Carla: I do think that.
Ben: You know something? You have slept with both of my sisters. That means you and I something in common.
J.D.: I have to get going.
Ben: Too weird?
Dr. Cox: Nahhhhhhh!
Jordan: It's Jack's first birthday, I want it to be special. I got a petting zoo for the kids. And we need to figure out something great for the adults.
Dr. Cox: How about a Russian Roulette booth? And here's the kicker. We put bullets in ALL the chambers. That way everyone wins!
J.D.: Will there be a pinata? Beause I need to know if I should bring my pinata helmet.
Carla: Turk? If I decide to keep my last name after we get married, that's no big deal, right?
Turk: Course not baby. We'll just have one of those modern marriages where the husband and wife don't love each other.
Elliot: Okay. I have a huge bunion. Sean's coming back in a few weeks. What am I supposed to do?
J.D.: Well, I think the obvious answer is to draw Sean's face on it and tell him you grew it because you missed him.

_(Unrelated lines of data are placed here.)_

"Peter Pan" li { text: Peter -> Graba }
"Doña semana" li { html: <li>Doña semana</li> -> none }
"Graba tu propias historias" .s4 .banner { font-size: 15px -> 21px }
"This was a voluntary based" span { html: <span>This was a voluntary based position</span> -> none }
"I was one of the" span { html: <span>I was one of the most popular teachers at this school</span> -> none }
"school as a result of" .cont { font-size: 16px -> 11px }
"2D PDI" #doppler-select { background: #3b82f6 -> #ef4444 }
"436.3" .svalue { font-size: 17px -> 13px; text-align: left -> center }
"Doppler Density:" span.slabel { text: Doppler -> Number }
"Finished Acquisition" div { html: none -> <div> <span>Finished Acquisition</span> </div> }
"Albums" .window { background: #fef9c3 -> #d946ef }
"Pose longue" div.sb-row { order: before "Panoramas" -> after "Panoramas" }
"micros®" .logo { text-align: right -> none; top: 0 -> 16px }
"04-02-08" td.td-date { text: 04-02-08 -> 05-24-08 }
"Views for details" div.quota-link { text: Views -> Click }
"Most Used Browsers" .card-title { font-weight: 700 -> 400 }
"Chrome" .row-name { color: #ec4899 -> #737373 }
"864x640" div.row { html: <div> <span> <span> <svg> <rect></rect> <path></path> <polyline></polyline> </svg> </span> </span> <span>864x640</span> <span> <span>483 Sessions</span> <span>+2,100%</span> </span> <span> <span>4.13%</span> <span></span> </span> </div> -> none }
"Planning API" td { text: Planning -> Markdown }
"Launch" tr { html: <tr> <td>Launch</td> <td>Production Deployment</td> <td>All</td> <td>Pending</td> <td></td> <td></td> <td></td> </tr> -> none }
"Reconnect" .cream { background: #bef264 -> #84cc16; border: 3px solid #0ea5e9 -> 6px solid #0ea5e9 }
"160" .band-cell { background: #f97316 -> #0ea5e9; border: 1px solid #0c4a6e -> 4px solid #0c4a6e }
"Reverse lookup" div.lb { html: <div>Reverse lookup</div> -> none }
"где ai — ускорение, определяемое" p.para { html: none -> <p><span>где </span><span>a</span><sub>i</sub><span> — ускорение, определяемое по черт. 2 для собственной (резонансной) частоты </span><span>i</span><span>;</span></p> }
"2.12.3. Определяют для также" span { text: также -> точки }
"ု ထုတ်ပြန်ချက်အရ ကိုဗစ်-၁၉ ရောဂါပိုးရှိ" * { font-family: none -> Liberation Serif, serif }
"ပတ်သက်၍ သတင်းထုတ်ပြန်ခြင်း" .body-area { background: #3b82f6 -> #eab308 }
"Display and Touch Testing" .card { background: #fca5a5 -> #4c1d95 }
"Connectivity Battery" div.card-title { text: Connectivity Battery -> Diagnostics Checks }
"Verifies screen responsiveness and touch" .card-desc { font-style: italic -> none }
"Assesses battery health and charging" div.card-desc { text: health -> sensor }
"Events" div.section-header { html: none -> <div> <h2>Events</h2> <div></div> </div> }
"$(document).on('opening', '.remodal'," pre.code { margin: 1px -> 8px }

Turk: Or... it's a simple surgery.
J.D. Uh, Turk, I think we already decided on Bunion-face.
Elliot: Cut me the hell up.
Dr. Cox: Are you still doing that whole cooky guy who brings his camera everywhere thing??
Ben: Till the day I die.
Dr. Cox: So you haven't noticed that my supporting cast in this theater of hell is a veritable who's who of incompetent puppets?
Dr. Cox: Shower shorts?
J.D.: For the man who has nothing to hide... but still wants to.
Jordan: The only reason we invited you is because for some reason you have your own Sponge-Bob Squarepants costume!
J.D.: It was a gift.
J.D.'s narration: From me to me!
This episode was nominated for two Emmy Awards in 2004 for Outstanding Writing For A Comedy Series and for Outstanding Single-Camera Picture Editing for a Comedy Series. This episode was nominated for the 2004 Humanitas Prize for 30 Minute Category.
Bill Lawrence says this episode is an homage to The Sixth Sense.